The invention discloses a preparation process of standard coprophilous fungi freeze-dried powder in transplantation therapy of coprophilous fungi. The preparation process comprises the following steps: (1) preparing standard coprophilous fungi liquid; (2) preparing a freeze-dried protecting agent; and (3) carrying out three-step-method freezing and vacuum drying, wherein the freeze-dried protecting agent is prepared by the steps of respectively adding 10%-20% of mycose, 5%-10% of glycerin and 0.02%-0.05% of vitamin C into sterile normal saline, uniformly mixing, filtering, and removing bacteria. According to the special freeze-dried protecting agent, the activity loss of the coprophilous fungi can be prevented, and the survival rate of the coprophilous fungi is increased; and by virtue ofa special freeze-drying procedure, the coprophilous fungi can rapidly enters a dormant state, so that the activity loss is avoided, and the stability of effective components is effectively protected.Experiments show that by utilizing the freeze-dried powder prepared by virtue of the preparation process, the activity of the coprophilous fungi in excrements is effectively maintained, and the survival rate of the coprophilous fungi is greatly increased.

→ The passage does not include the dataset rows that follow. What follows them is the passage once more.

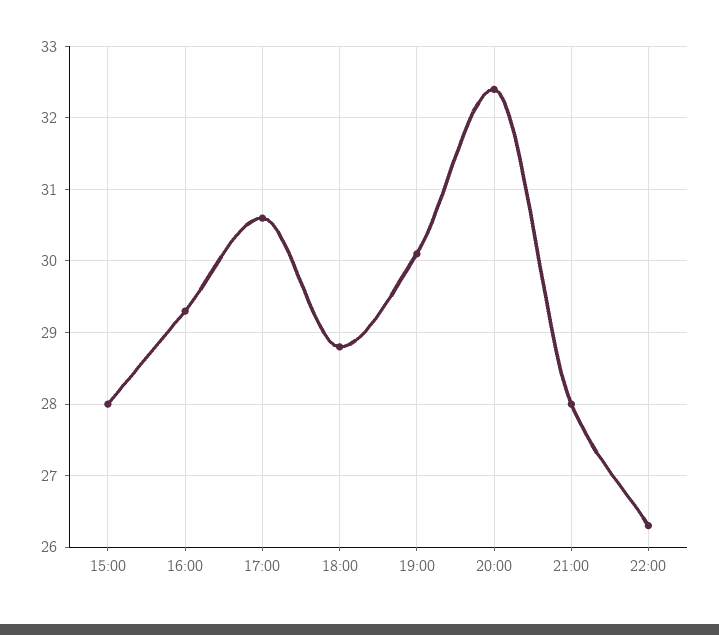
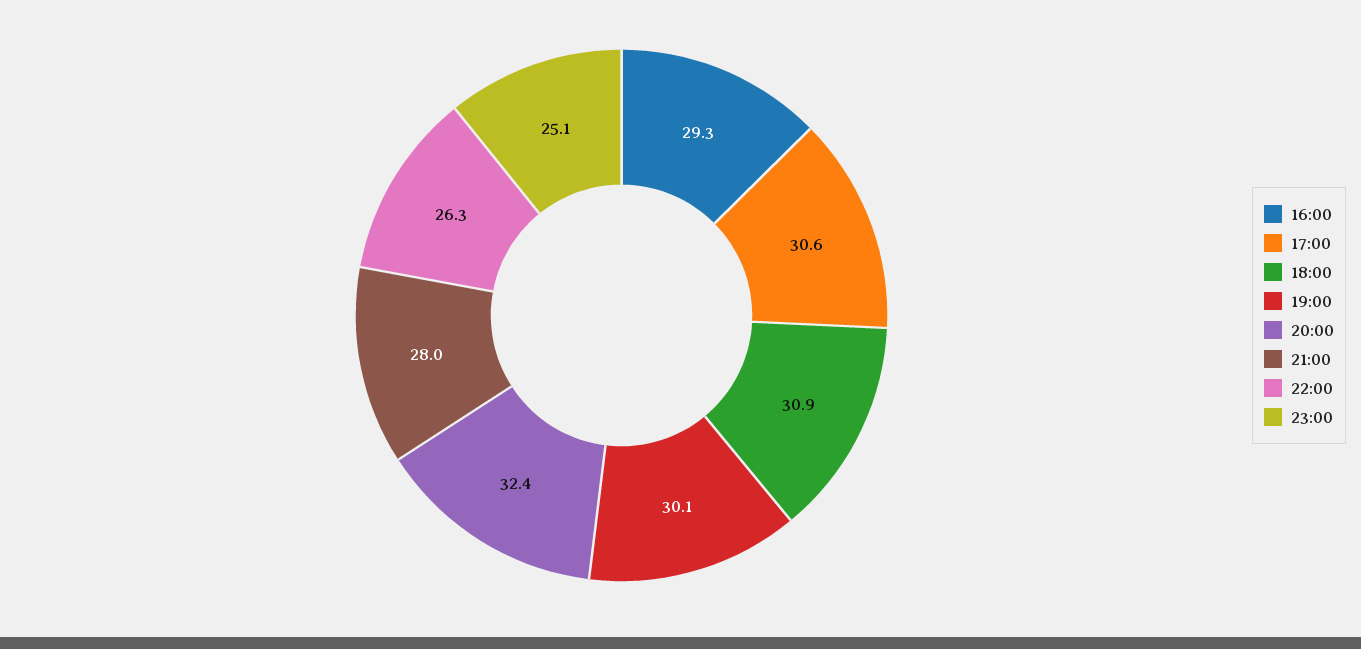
15:00: 28 -> none
18:00: 28.8 -> 30.9
23:00: none -> 25.1

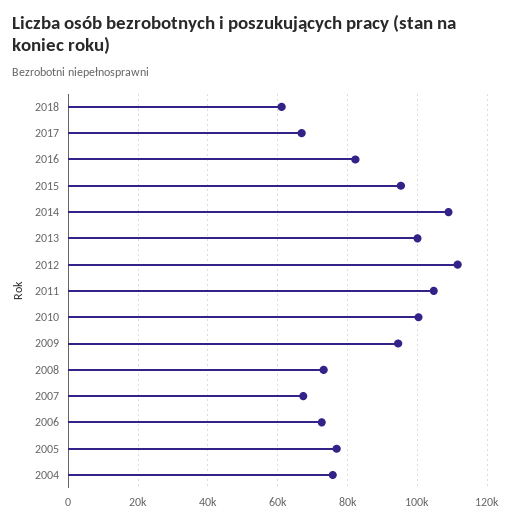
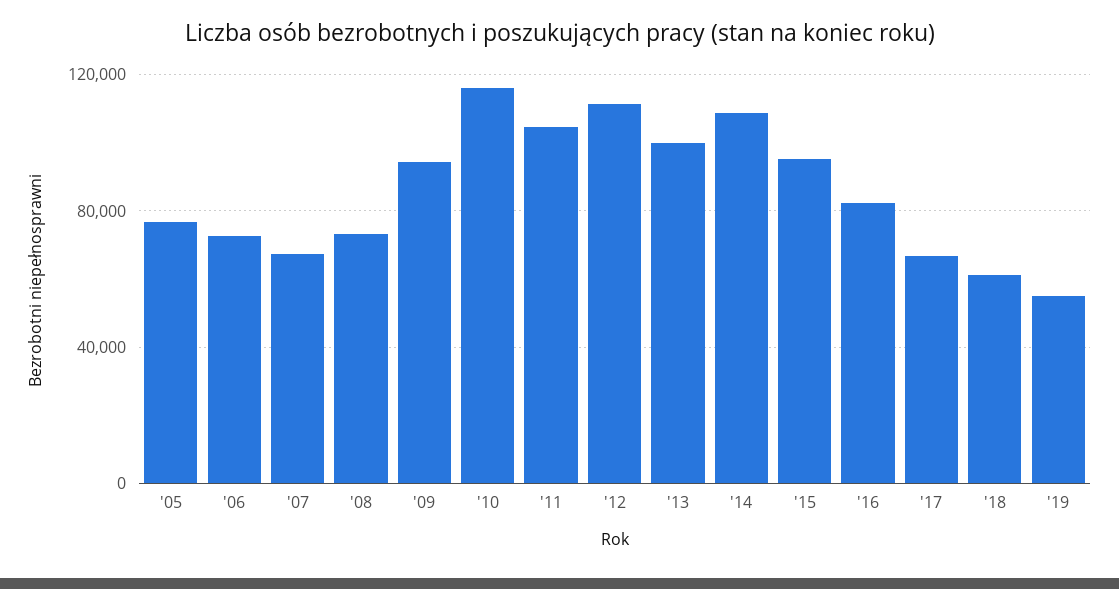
2010: 100000 -> 115000
2004: 76000 -> none
'19: none -> 55000

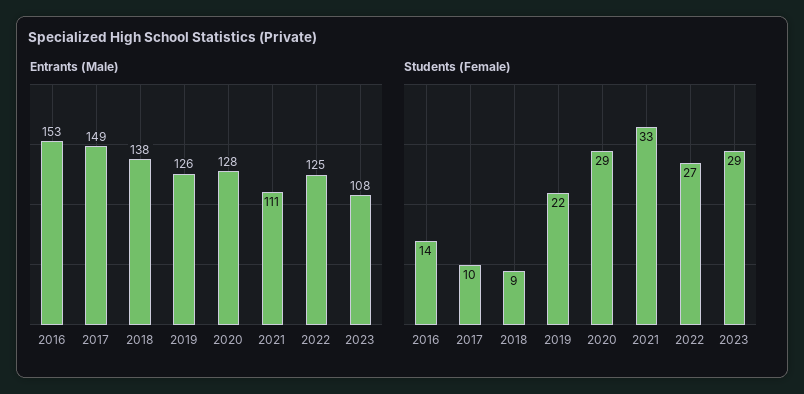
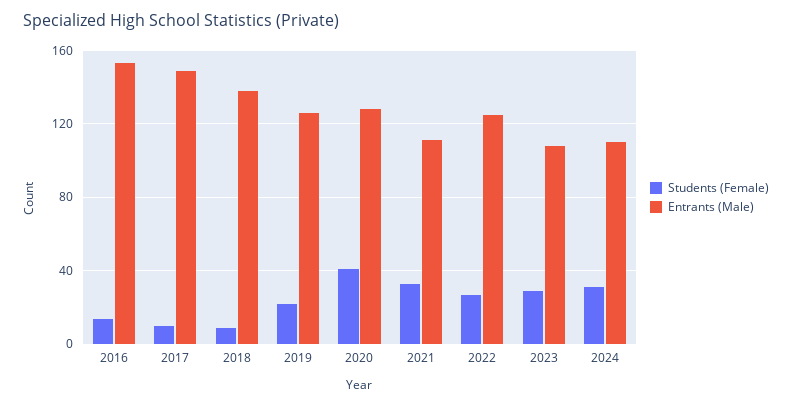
Students (Female), 2020: 29 -> 40
Students (Female), 2024: none -> 30
Entrants (Male), 2024: none -> 110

The invention provides a sub-totipotent stem cell of a human placenta. The sub-totipotent stem cell of the human placenta is derived from stripped human placenta amnion, aiming at the characteristics of cells contained by an epithelial layer and a mesenchyme layer of the amnion, a step-by-step separation method is adopted, pollution of the sub-totipotent stem cell of the placenta by the mesenchyme layer of the amnion is reduced to the greatest extent, and the stemness of the sub-totipotent stem cell of the human placenta is improved effectively. The method has the characteristics of low cost, broad application prospect and capacity of supplying a large quantity of stem cell resources to clinic and research. The invention further provides a method for preparing the sub-totipotent stem cell of the human placenta from the human placenta amnion and constructing a stem cell bank.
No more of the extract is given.